Escaldado pela sanha moralista, Lawrence revida com o exemplo de “Anna Kariênina”, contra Tolstói: “Vrónsky peca, mas a consumação do pecado é desejada com devoção. O romance torna isso óbvio, apesar do velho Tolstói”.

O que seria dos livros de Tolstói sem o pecado? “Nada que o homem tenha pensado ou sentido ou conhecido, nem mesmo o próprio homem ou o deus do homem, é fixo [...]. Tudo se move. [...] Não há absoluto nem absolvição para o homem. [...] Aí está a grandeza do romance. Ele não deixará ninguém contar mentiras didáticas.”

O romance é, assim, a expressão de uma dinâmica que contradiz tanto a autoimagem do autor como a do leitor. Por isso ele fere e incomoda. O romance não é o eu nem o outro, é o meio do caminho, o movimento, o balanço, a relação. Da mesma forma que os girassóis de Van Gogh não são nem o retrato de girassóis nem o do pintor, mas o resultado de uma relação única, nova, intangível e instantânea entre os dois.

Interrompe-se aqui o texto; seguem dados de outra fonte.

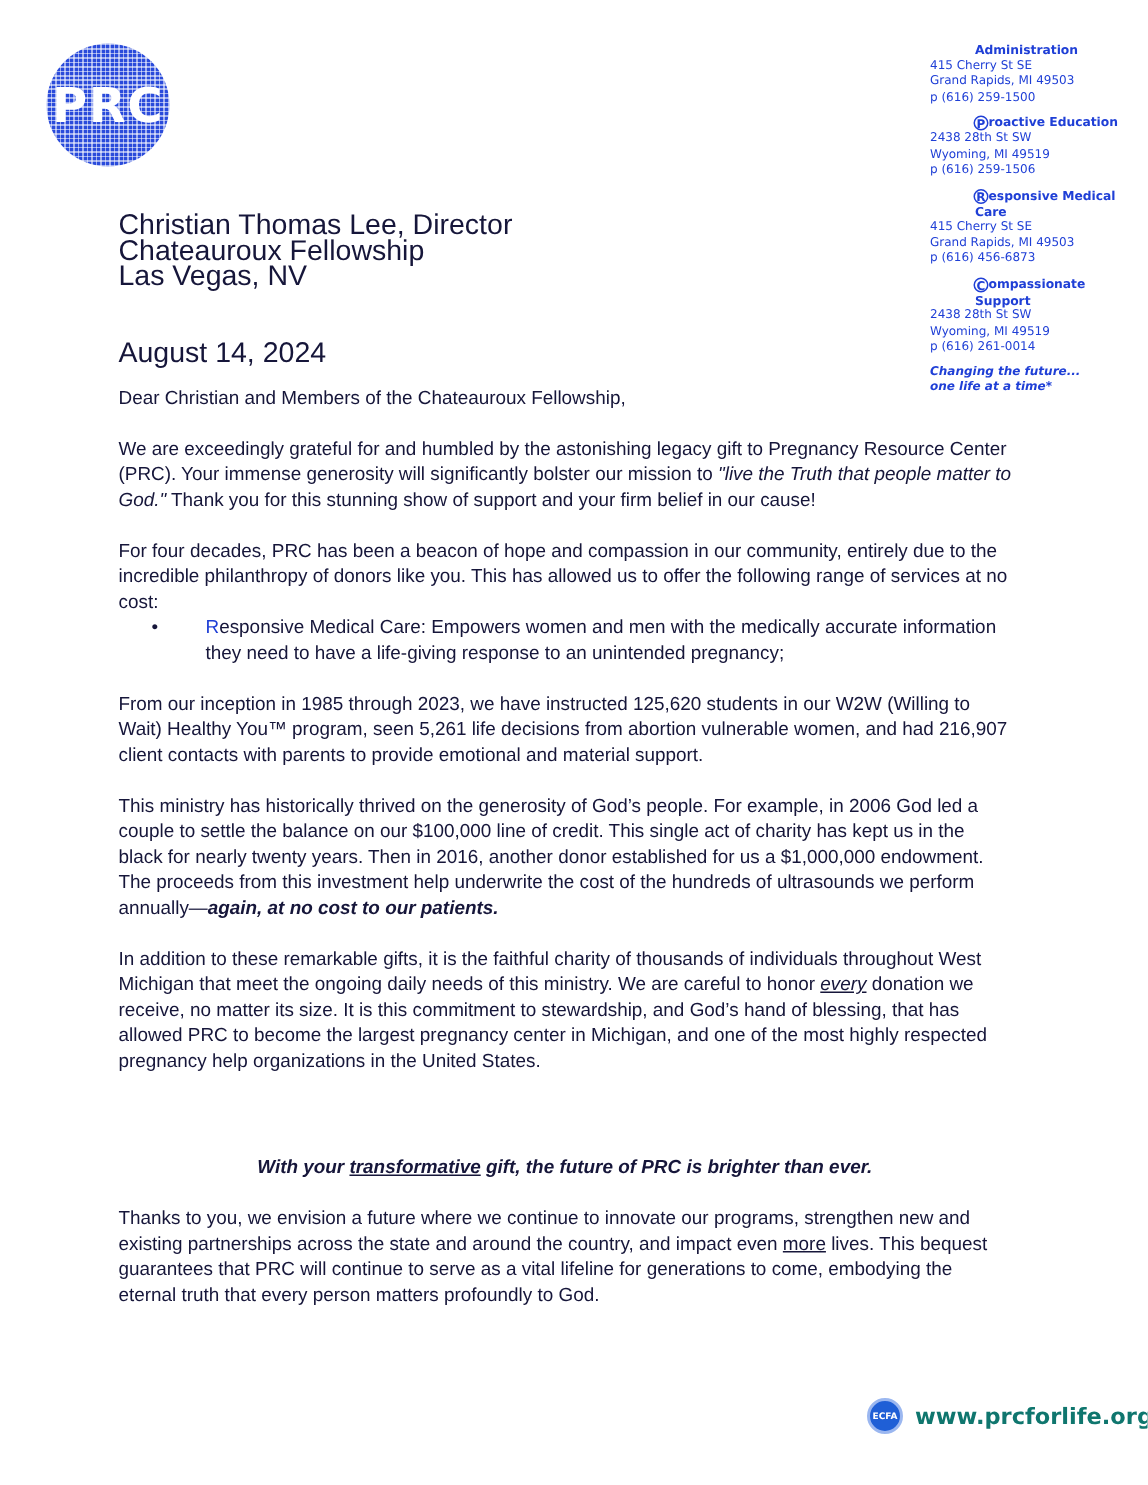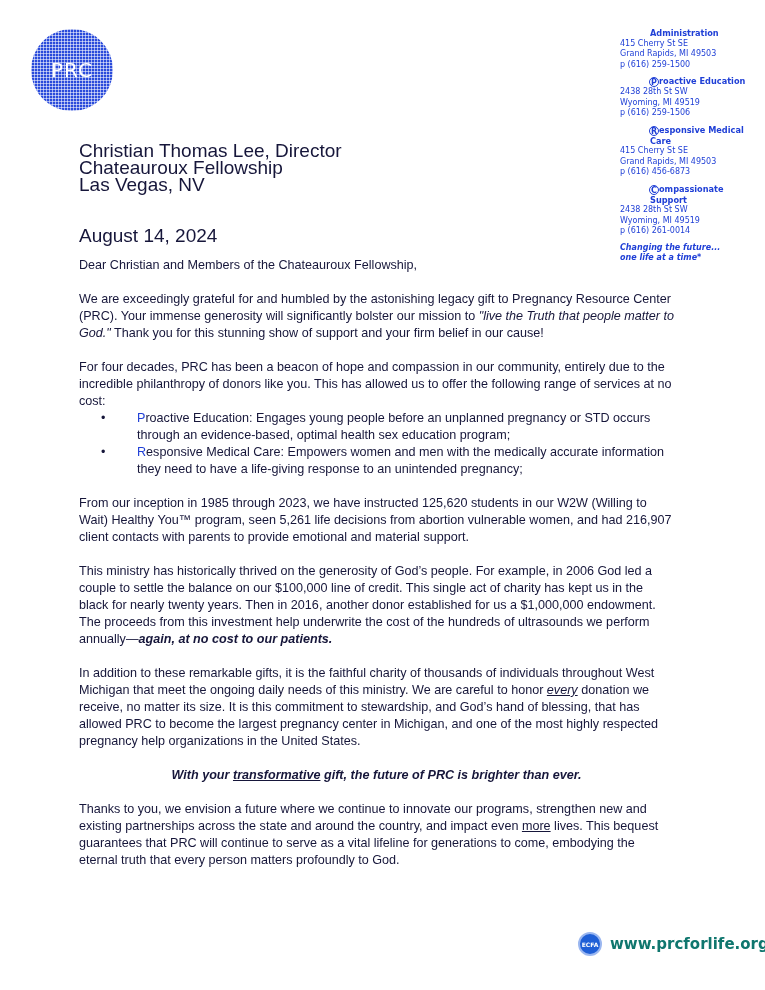"PRC" .logo-text { font-size: 20px -> 32px; font-weight: normal -> bold }
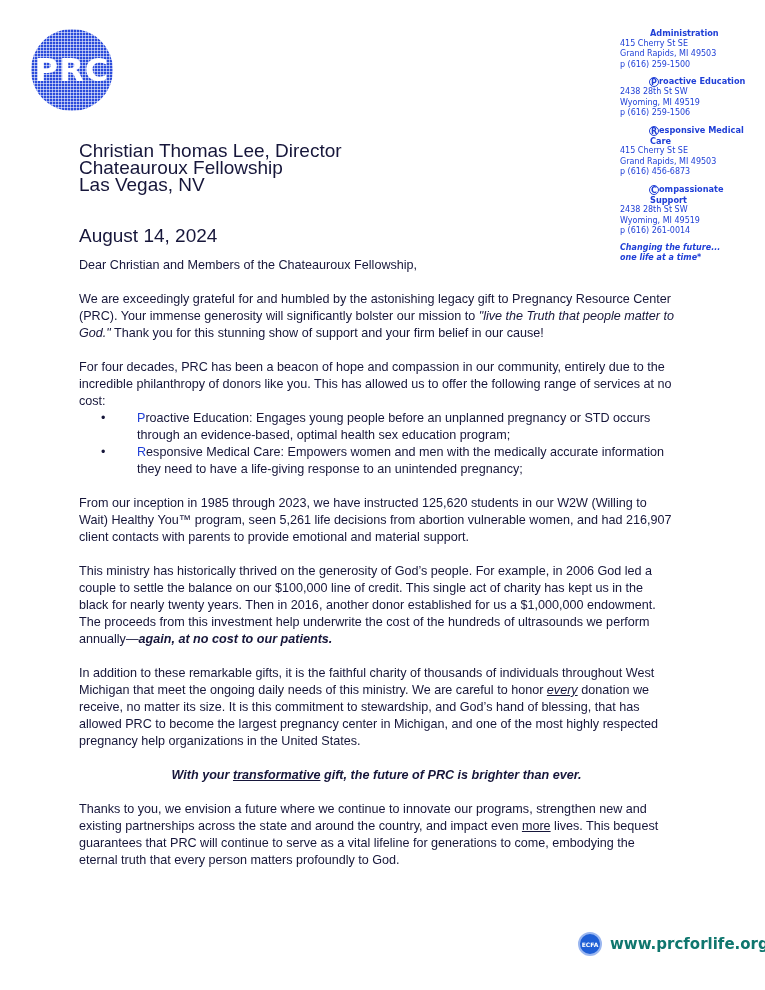"Proactive Education: Engages young" li { html: <li><span>P</span><span>roactive Education: Engages young people before an unplanned pregnancy or STD occurs through an evidence-based, optimal health sex education program;</span></li> -> none }
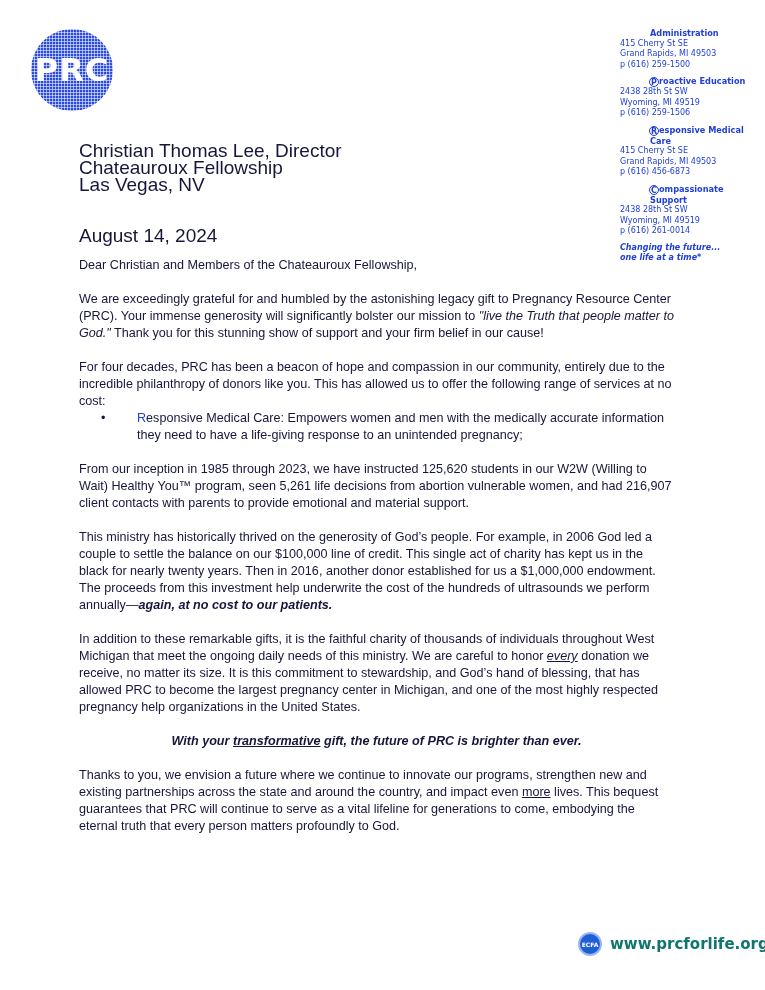"With your transformative gift, the" .center { margin-top: none -> 37px }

No romance “tudo é verdadeiro no seu tempo, lugar e circunstância; e tudo é falso fora do seu lugar, tempo e circunstância. [...] A moral no romance é a instabilidade [...]. Faz parte da enganação de praxe dizer que a arte é imoral. [...] Imoral é o absoluto!”.

Expressão máxima dessa imoralidade entre nós é a fórmula adotada pelo atual governo para encobrir o real, contra a possibilidade de novas relações entre o homem e o mundo, contra o debate, as diferenças e as contradições: Deus acima de tudo, o Brasil acima de todos. Que deus? Qual Brasil? É uma inversão expressamente concebida contra a visão humanista, “romanesca”, de um país de todos. Nos termos de Lawrence, é a imoralidade do absoluto contra a vida.